Cite as 2015 Ark. App. 468
ARKANSAS COURT OF APPEALS
DIVISION IV
No. CV-15-39
Opinion Delivered September 9, 2015
KELLY F. JONES APPEAL FROM THE LONOKE
APPELLANT COUNTY CIRCUIT COURT
[NO. DR-12-925]
V.
HONORABLE WILL FELAND,
MICHAEL J. JONES JUDGE
APPELLEE
AFFIRMED
WAYMOND M. BROWN, Judge
Appellant Kelly Jones appeals the order of the Lonoke County Circuit Court denying
her request to relocate with her two minor children. For reversal, she contends that the trial
court erroneously relied on Singletary v. Singletary,1 when Hollandsworth v. Knyzewski2 was the
appropriate case law in this situation. We find no error and affirm the trial court.

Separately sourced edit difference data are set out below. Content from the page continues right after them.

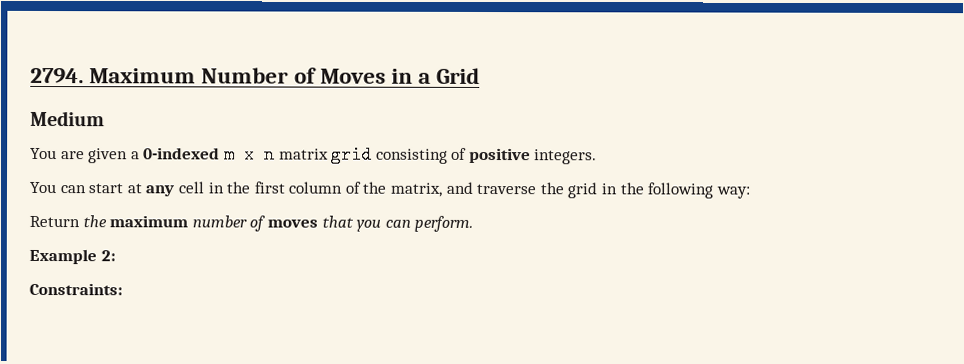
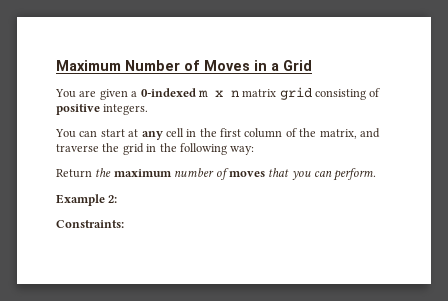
- 2794.
- Medium

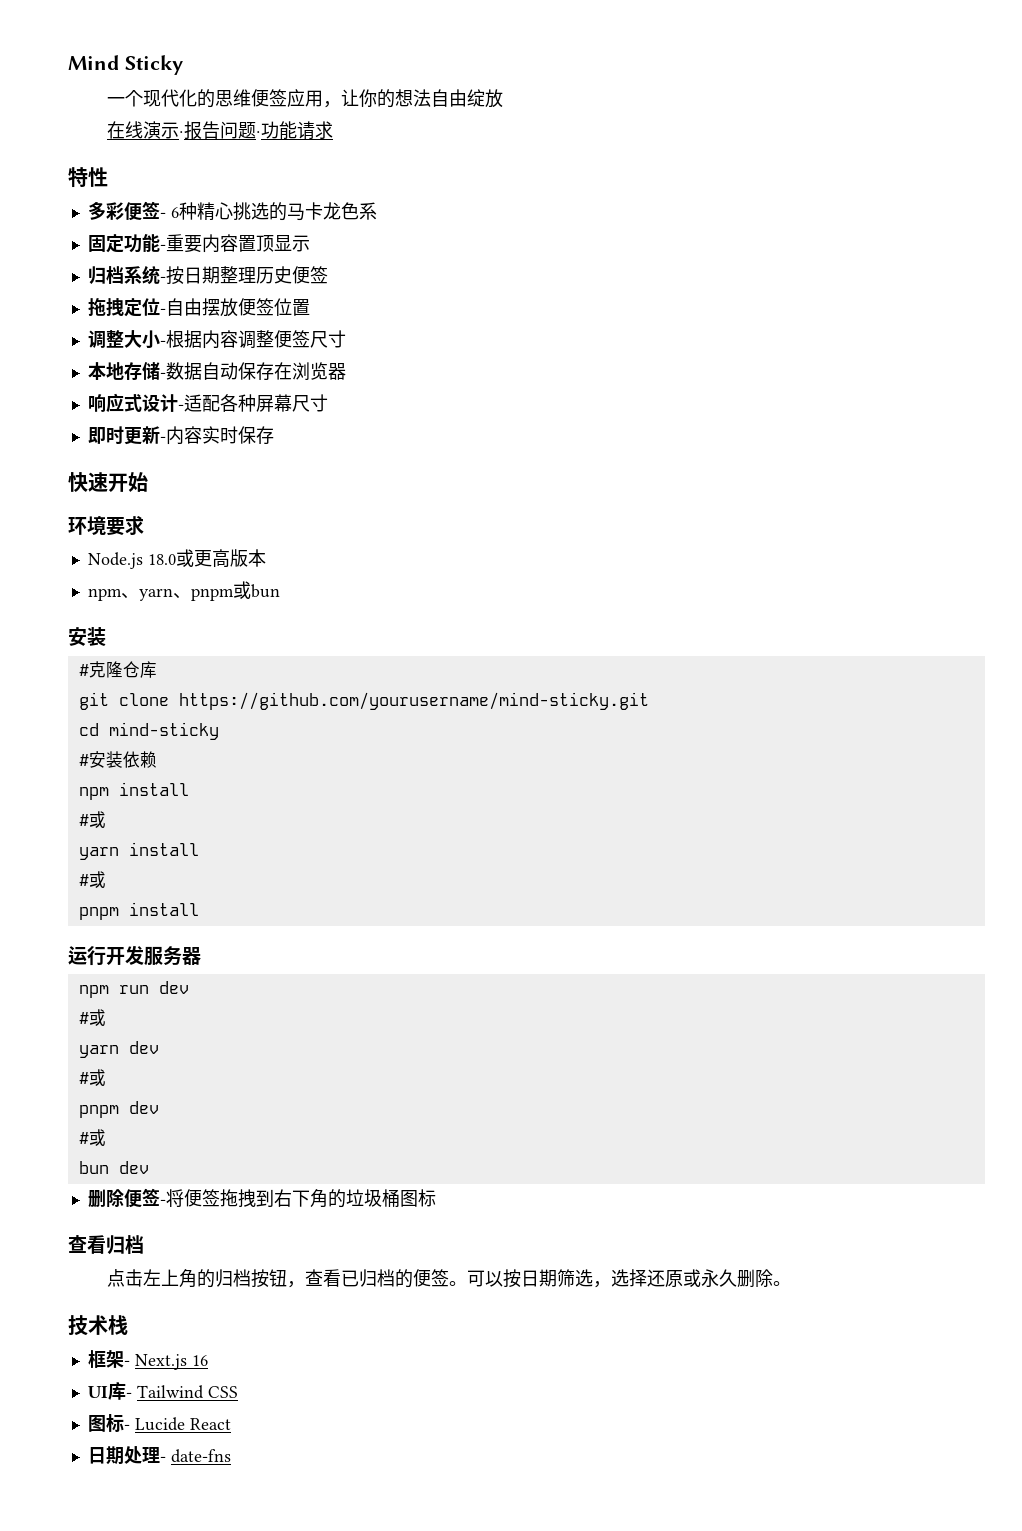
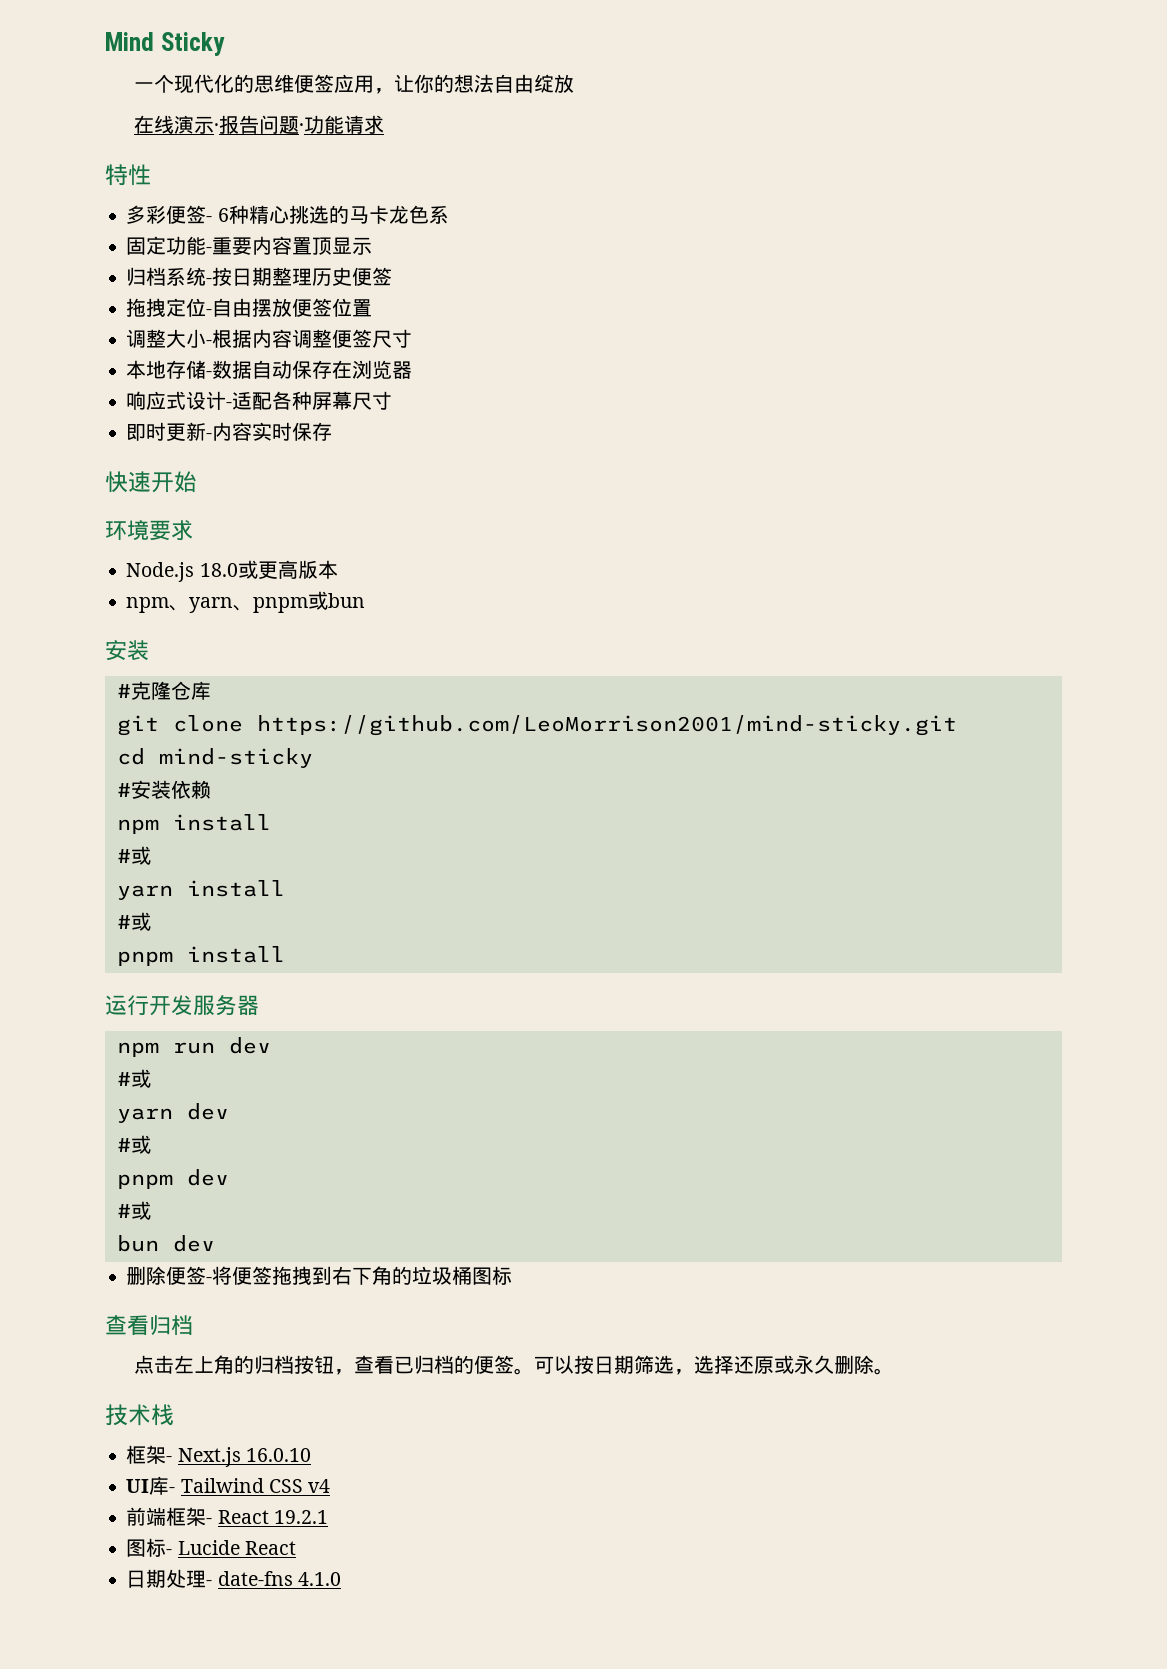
- git clone https://github.com/yourusername/mind-sticky.git
+ git clone https://github.com/LeoMorrison2001/mind-sticky.git
- 框架- Next.js 16
+ 框架- Next.js 16.0.10
- UI库- Tailwind CSS
+ UI库- Tailwind CSS v4
+ 前端框架- React 19.2.1
- 日期处理- date-fns
+ 日期处理- date-fns 4.1.0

Appellant and appellee, Michael Jones, were divorced by decree on January 18, 2013.
At the time of the divorce, the parties had two sons, J.M.J. (DOB 12-11-05) and L.A.J. (DOB
8-1-07). Regarding custody, the decree stated that “the parties shall exercise joint legal
custody of . . . minor children with [appellant] being the primary custodial parent. [Appellee]
will exercise visitation every other weekend from Friday at 4:00 p.m. to Sunday at 6:00 p.m.
1
2013 Ark. 506, 431 S.W.3d 234.
2
353 Ark. 470, 109 S.W.3d 653 (2003).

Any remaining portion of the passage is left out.